The first opener, I’m Listening, is already playing, so we run right into the crowd. Their set is loud and fast, and we don’t stop jumping up and down until between songs. We chug a bunch of water afterward and fight our way back to the front for Fawnskin. The club has filled up by the time their set is over, so Ted and I stay firmly planted where we are in anticipation of Past the Heartbreakers.

“Thanks for getting these tickets,” I tell him.

“I really wanted to go,” he says, “with you.”

It is the perfect moment to kiss him, but then Past the Heartbreakers take the stage. So I scream along with the whole crowd and get swept away in the noise and rhythm and heat. Ted may not have a lot of music cred, but it doesn’t matter. At a show he’s perfect.

After the second encore ends, we walk out of the hot, muggy club and into the crisp night. I’m afraid Ted’s phone will beep or his mom will pull up or Reid will appear in a poof of smoke and sparks with his latest emergency, and I’m not ready for any of tonight to be over.

“Do you have to go home?” I ask him.

“No,” he says. “I mean, not now. Not not ever.”

I lace my fingers through his, and he pulls me in. I think about waiting for him to make the next move, but for Ted I think the pulling-me-in is the next move.

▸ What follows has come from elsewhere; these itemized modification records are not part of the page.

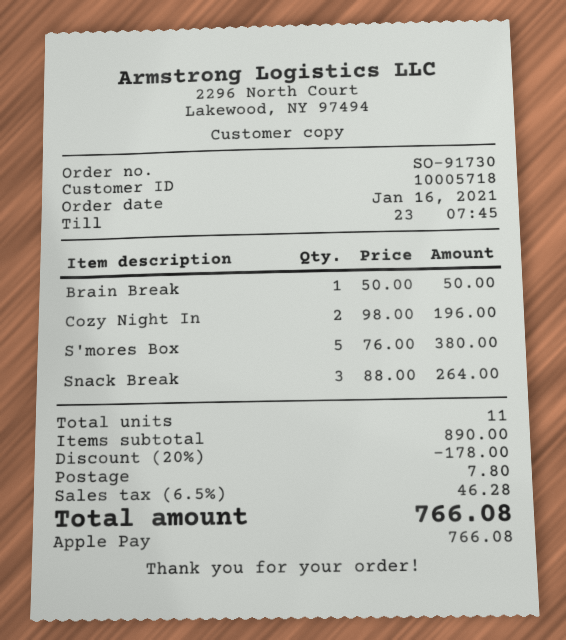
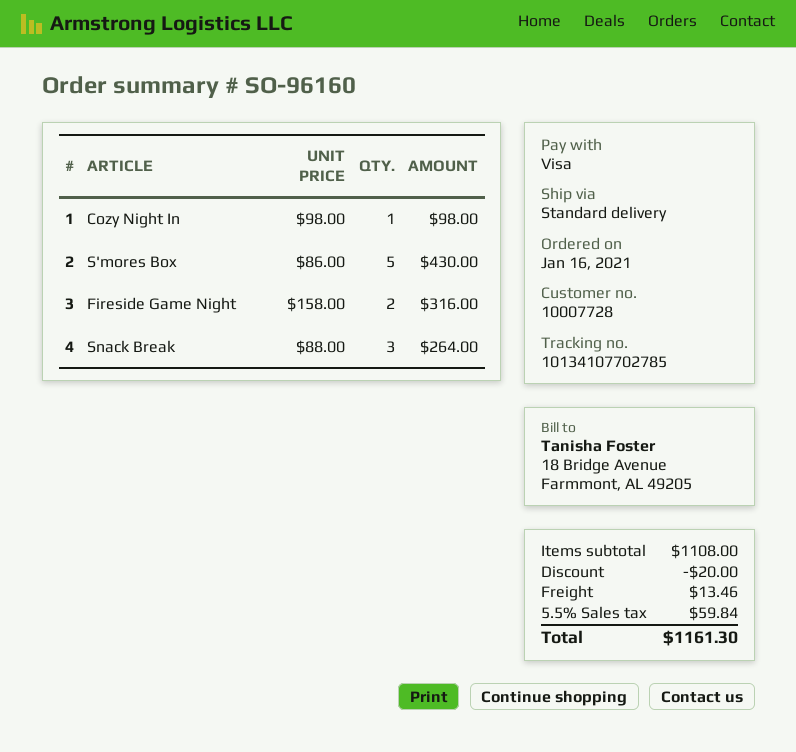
order number: SO-91730 -> SO-96160
customer number: 10005718 -> 10007728
payment method: Apple Pay -> Visa
Brain Break: 1 x 50.00 = 50.00 -> none
Cozy Night In: 2 x 98.00 = 196.00 -> 1 x 98.00 = 98.00
S'mores Box: 5 x 76.00 = 380.00 -> 5 x 86.00 = 430.00
Fireside Game Night: none -> 2 x 158.00 = 316.00
subtotal: 890.00 -> 1108.00
discount: 178.00 -> 20.00
shipping: 7.80 -> 13.46
tax: 6.5% = 46.28 -> 5.5% = 59.84
total: 766.08 -> 1161.30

So I kiss him, even though we’re on the sidewalk in public. Ted’s lips move against mine. It’s soft, slow kissing that gives off white noise in my brain that shuts everything else out. Ted tastes like lemon drops.

“Let’s go to my car,” I say, not because I care about anyone else’s sensibilities who has to watch us, but because I want all of this to just be for Ted and me. But once we get in my car, we get distracted picking out music for the drive back and forget to start kissing again.

I love how Ted is trying so hard with music.

We end up back at my house because I have no working knowledge of wherever people park their cars to make out. But when I lean over the center console to head back into Kissing Ted Land, the motion detector light on the front porch goes off. Now we’re both so bright.

“Do you want to see my practice space?” I ask. It’s a twofold thing, where I do want to show Ted my drums, but also I have this private guesthouse, and it’s the perfect place to make out with someone. Kissing Ted Callahan is one thing, and it’s a dramatic and amazing and mystical thing on its own. Making out with him is going to be something else entirely.